Agir en Israël pour une paix juste entre les Palestiniens et les Israéliens n’est pas une tâche facile, c’est le moins qu’on puisse dire.

Les activistes israéliens sont plongés dans le ventre de la bête et en permanence soumis à des pressions énormes : sous la pression du consensus national, sous la pression de la répression sociale (et quelquefois) politique, sous la pression du désespoir et du découragement, et sous la pression de la perte de l’espoir et du départ.

C’est pourquoi, toutes ces six dernières décennies, tant de bons activistes ont quitté le pays. Qui peut les en blâmer ? Qui sait quel prix chacune et chacun de ces activistes a dû payer pour son militantisme ? Un prix pour lui-même, un prix pour sa famille, un prix professionnel. Nager à contre-courant est extrêmement épuisant et consommateur d’énergie et chacun a le droit absolu de décider de se sortir des eaux houleuses et boueuses. Certains de mes meilleurs amis, et même des formateurs politiques, ont décidé de quitter le pays dès les premières années de l’occupation de la Cisjordanie et de la Bande de Gaza, sentant qu’il était trop difficile de s’opposer au consensus de la société toute entière, y compris la gauche libérale, à seulement quelques dizaines d’individus.
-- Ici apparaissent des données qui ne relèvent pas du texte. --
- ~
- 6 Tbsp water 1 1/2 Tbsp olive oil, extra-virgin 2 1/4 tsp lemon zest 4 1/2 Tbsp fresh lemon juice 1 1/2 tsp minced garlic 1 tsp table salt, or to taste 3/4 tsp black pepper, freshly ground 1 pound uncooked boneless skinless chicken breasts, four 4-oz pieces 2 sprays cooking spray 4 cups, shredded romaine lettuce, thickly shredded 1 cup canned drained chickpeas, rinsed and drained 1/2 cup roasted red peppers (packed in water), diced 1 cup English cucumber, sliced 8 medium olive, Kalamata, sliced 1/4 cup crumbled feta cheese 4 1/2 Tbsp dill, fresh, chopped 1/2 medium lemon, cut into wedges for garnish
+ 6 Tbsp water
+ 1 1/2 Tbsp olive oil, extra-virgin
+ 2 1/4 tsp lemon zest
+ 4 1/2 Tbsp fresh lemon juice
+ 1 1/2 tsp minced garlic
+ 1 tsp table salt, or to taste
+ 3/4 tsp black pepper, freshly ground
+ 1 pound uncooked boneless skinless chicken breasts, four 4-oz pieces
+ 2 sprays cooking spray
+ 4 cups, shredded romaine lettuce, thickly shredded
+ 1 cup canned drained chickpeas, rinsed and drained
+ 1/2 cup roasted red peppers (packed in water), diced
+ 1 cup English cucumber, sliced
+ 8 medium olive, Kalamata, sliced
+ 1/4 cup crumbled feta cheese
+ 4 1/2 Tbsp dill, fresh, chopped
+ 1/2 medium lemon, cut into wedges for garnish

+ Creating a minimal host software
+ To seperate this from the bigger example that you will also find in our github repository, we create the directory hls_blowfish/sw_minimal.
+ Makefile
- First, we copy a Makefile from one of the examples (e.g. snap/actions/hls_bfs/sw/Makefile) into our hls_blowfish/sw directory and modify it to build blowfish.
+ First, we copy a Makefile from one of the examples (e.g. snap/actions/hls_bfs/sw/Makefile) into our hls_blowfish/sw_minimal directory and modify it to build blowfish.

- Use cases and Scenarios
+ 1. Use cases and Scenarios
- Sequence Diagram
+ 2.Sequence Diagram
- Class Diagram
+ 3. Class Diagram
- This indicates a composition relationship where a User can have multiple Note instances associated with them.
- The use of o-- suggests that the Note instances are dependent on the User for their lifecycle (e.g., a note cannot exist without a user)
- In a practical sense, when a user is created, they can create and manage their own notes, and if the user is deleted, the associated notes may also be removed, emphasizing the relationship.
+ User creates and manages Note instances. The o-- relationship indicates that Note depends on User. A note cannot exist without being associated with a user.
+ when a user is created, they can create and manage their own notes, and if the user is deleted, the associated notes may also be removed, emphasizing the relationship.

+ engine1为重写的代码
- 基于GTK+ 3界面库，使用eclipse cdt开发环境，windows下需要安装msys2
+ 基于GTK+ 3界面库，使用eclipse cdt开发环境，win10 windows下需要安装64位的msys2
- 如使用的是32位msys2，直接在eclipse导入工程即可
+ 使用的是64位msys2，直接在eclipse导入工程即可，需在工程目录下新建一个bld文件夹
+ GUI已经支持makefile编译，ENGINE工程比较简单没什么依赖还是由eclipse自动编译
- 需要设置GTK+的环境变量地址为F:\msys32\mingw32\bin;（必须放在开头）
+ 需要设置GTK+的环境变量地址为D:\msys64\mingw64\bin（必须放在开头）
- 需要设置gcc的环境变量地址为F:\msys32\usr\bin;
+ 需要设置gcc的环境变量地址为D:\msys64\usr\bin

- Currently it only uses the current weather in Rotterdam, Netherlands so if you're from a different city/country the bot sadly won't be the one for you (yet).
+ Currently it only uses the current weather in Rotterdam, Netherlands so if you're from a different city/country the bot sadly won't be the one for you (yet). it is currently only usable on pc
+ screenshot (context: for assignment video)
Mais d’autres ont décidé de rester et de combattre. Au début dans un état d’isolement complet puis, petit à petit, avec quelques centaines de plus, et puis des milliers, et puis des dizaines de milliers. Jusqu’à ce que nous nous retrouvions - d’abord en 1982 puis en 1998 - dans un mouvement plus vaste de centaines de milliers, exprimant une opinion majoritaire en Israël. Pour ceux qui avaient décidé de ne pas quitter le pays, c’était vraiment valorisant et gratifiant.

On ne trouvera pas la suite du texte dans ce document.